# YOUR OBJECTIVE
Produce a verbatim transcription of the entries, with all pictures omitted.
........
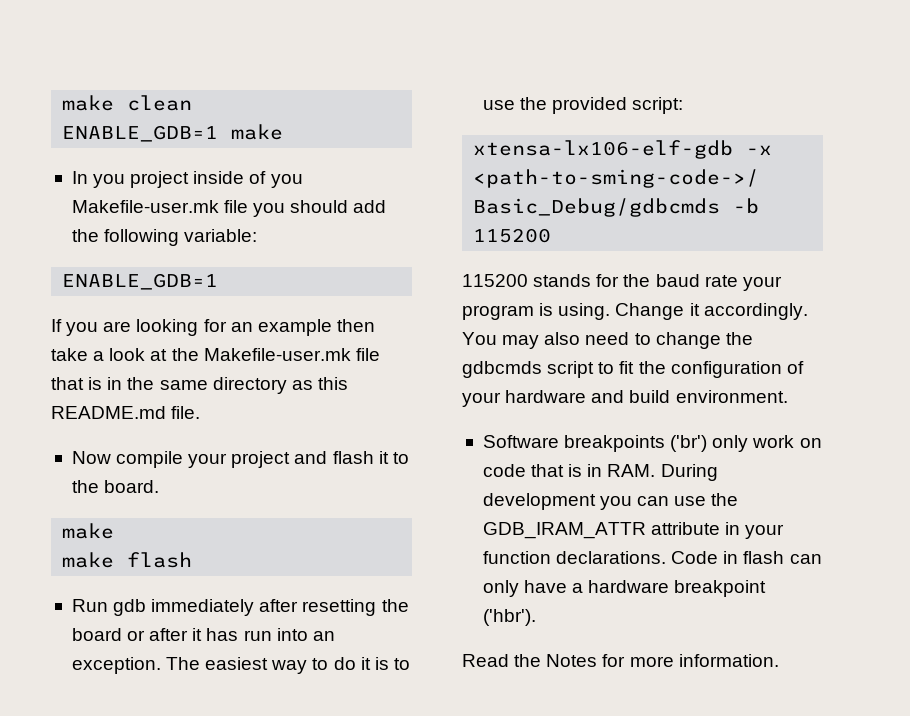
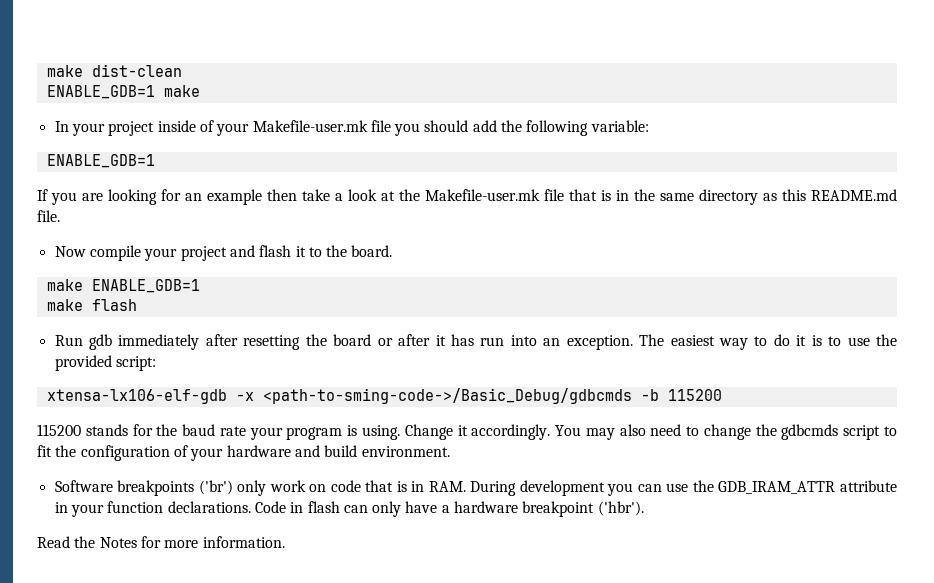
[62,95,193,111] make clean -> [46,64,182,77] make dist-clean
[93,174,126,188] you -> [71,123,105,136] your
[270,174,303,188] you -> [216,123,250,136] your
(115, 531) none -> [91,279,200,293] ENABLE_GDB=1

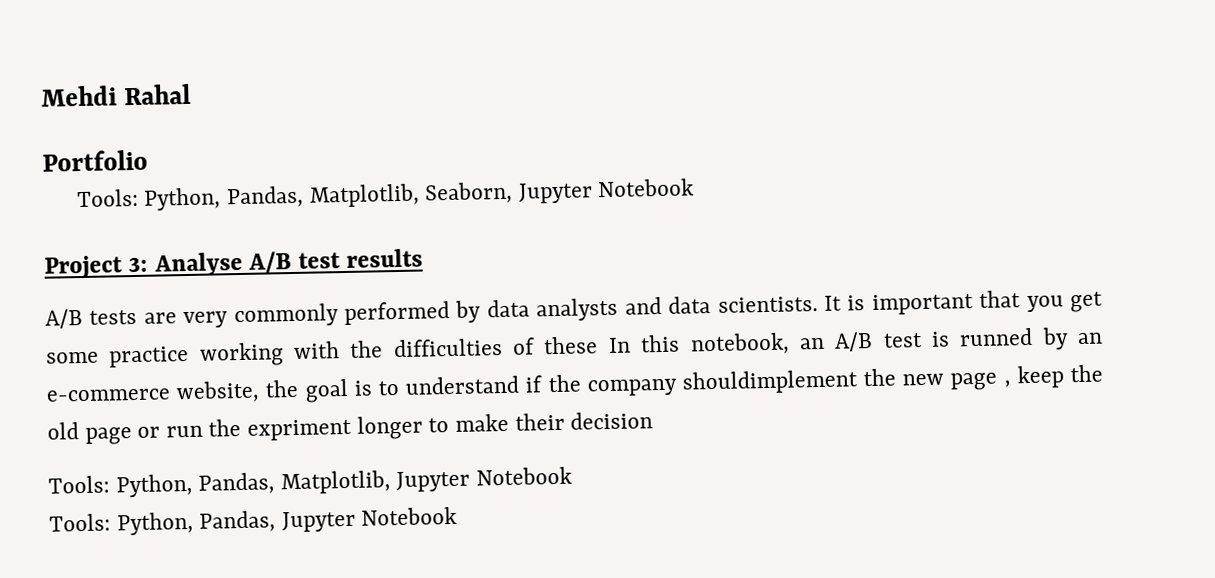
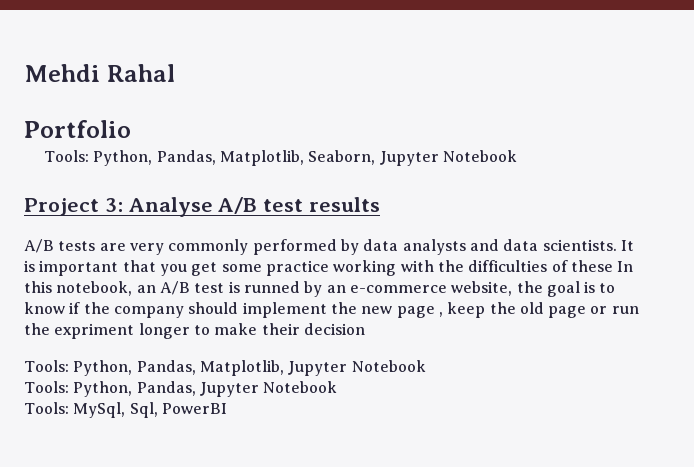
[405,375,520,395] understand -> [24,302,65,314] know
[681,369,858,395] shouldimplement -> [188,302,327,318] should implement
(458, 516) none -> [24,402,227,418] // Tools: MySql, Sql, PowerBI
........
# EXPECTED ANSWER
[62,95,193,111] make clean -> [46,64,182,77] make dist-clean
[93,174,126,188] you -> [71,123,105,136] your
[270,174,303,188] you -> [216,123,250,136] your
(115, 531) none -> [91,279,200,293] ENABLE_GDB=1

[405,375,520,395] understand -> [24,302,65,314] know
[681,369,858,395] shouldimplement -> [188,302,327,318] should implement
(458, 516) none -> [24,402,227,418] // Tools: MySql, Sql, PowerBI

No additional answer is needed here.